AIM OF THE EXERCISE: Below are some records. Write out exactly their lines from the one with "[267,341,280,352] 3: ->" through the one with "(245, 410) none", and leave the pictures behind.

GIVEN DATA:
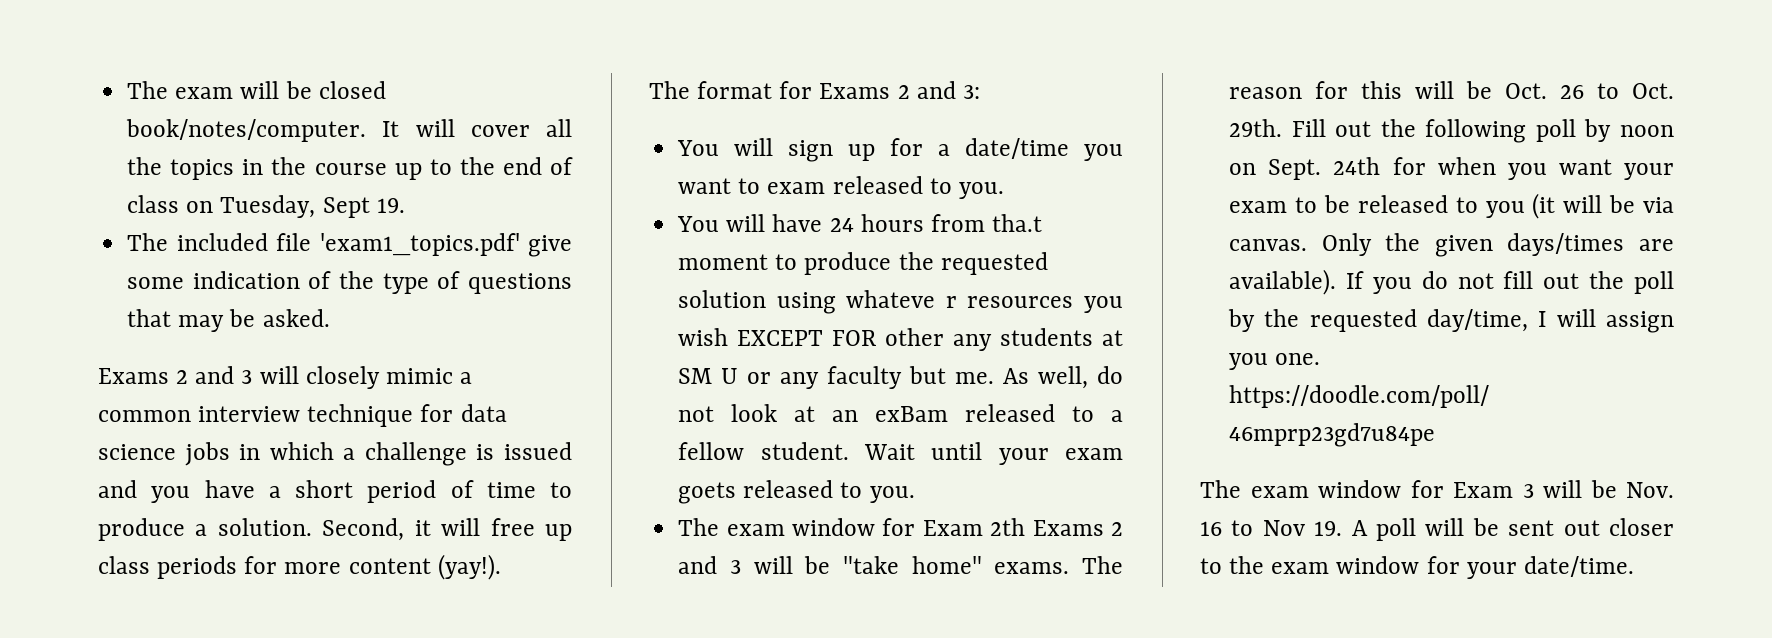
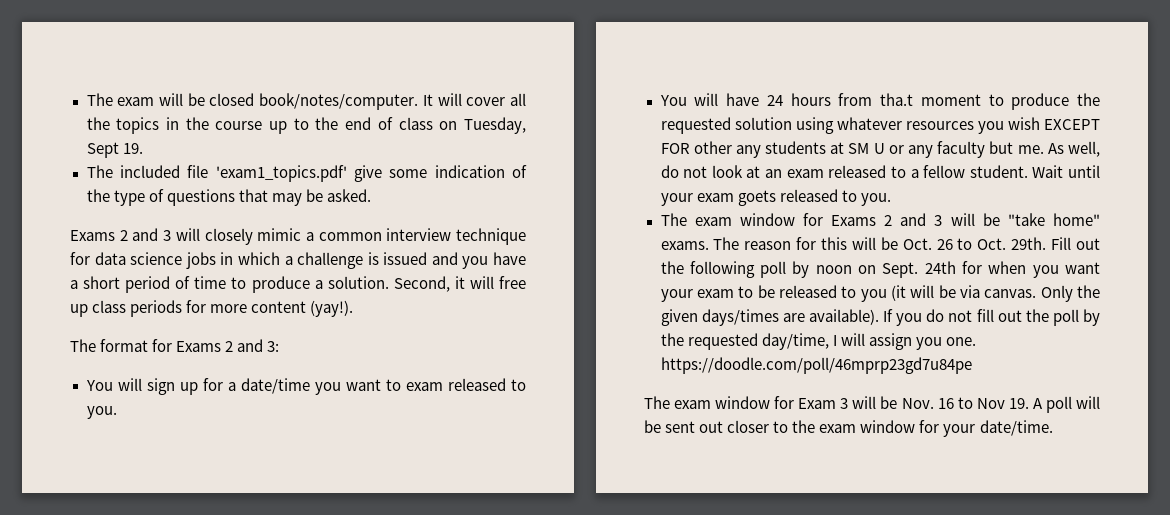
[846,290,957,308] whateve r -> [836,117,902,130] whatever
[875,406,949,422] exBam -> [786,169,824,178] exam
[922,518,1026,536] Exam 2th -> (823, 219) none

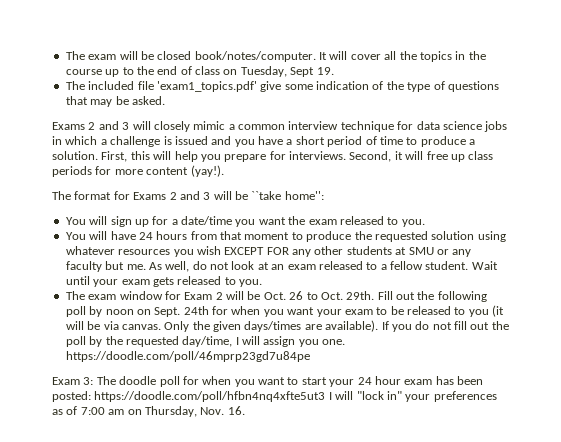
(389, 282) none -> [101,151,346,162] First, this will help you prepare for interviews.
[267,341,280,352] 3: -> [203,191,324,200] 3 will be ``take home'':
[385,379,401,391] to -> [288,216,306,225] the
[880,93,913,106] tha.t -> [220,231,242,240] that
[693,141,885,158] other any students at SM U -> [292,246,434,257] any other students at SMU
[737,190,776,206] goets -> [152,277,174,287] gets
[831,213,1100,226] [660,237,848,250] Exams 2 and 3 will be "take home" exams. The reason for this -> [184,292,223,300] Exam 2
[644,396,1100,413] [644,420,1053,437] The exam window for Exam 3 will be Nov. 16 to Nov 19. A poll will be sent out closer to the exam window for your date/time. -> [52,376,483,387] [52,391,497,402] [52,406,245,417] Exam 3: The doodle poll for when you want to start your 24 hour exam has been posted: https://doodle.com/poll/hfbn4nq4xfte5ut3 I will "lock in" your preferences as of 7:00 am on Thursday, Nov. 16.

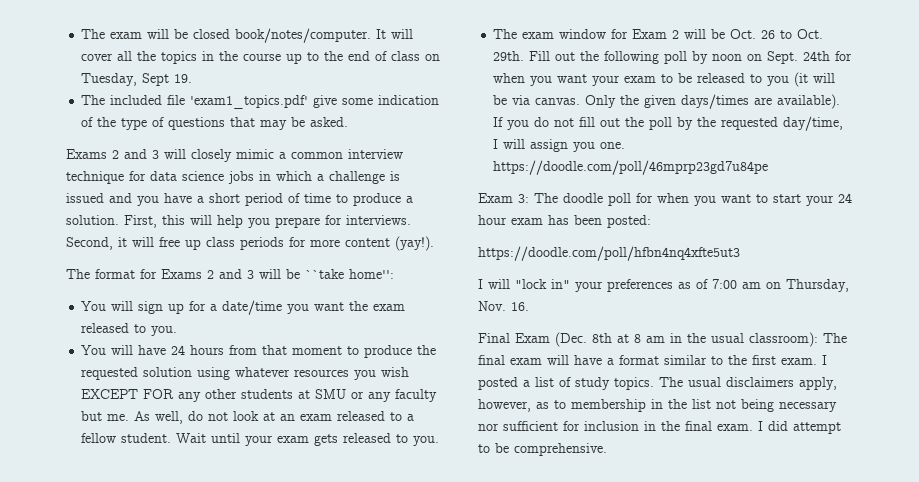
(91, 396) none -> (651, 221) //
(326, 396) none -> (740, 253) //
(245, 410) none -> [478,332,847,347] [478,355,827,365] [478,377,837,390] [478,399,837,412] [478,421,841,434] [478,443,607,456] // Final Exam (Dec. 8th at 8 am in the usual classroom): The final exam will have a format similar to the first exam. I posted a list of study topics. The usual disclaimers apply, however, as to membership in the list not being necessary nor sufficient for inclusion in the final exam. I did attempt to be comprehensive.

==

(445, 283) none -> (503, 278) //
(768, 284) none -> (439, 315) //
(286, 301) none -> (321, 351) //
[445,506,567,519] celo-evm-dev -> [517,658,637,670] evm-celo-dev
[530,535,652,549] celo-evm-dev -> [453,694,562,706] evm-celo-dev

---

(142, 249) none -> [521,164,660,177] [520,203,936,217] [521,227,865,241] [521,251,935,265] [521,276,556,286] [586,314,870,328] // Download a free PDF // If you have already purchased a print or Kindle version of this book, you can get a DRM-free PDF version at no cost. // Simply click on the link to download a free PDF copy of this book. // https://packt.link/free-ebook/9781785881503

TASK RESULT:
[267,341,280,352] 3: -> [203,191,324,200] 3 will be ``take home'':
[385,379,401,391] to -> [288,216,306,225] the
[880,93,913,106] tha.t -> [220,231,242,240] that
[693,141,885,158] other any students at SM U -> [292,246,434,257] any other students at SMU
[737,190,776,206] goets -> [152,277,174,287] gets
[831,213,1100,226] [660,237,848,250] Exams 2 and 3 will be "take home" exams. The reason for this -> [184,292,223,300] Exam 2
[644,396,1100,413] [644,420,1053,437] The exam window for Exam 3 will be Nov. 16 to Nov 19. A poll will be sent out closer to the exam window for your date/time. -> [52,376,483,387] [52,391,497,402] [52,406,245,417] Exam 3: The doodle poll for when you want to start your 24 hour exam has been posted: https://doodle.com/poll/hfbn4nq4xfte5ut3 I will "lock in" your preferences as of 7:00 am on Thursday, Nov. 16.

(91, 396) none -> (651, 221) //
(326, 396) none -> (740, 253) //
(245, 410) none -> [478,332,847,347] [478,355,827,365] [478,377,837,390] [478,399,837,412] [478,421,841,434] [478,443,607,456] // Final Exam (Dec. 8th at 8 am in the usual classroom): The final exam will have a format similar to the first exam. I posted a list of study topics. The usual disclaimers apply, however, as to membership in the list not being necessary nor sufficient for inclusion in the final exam. I did attempt to be comprehensive.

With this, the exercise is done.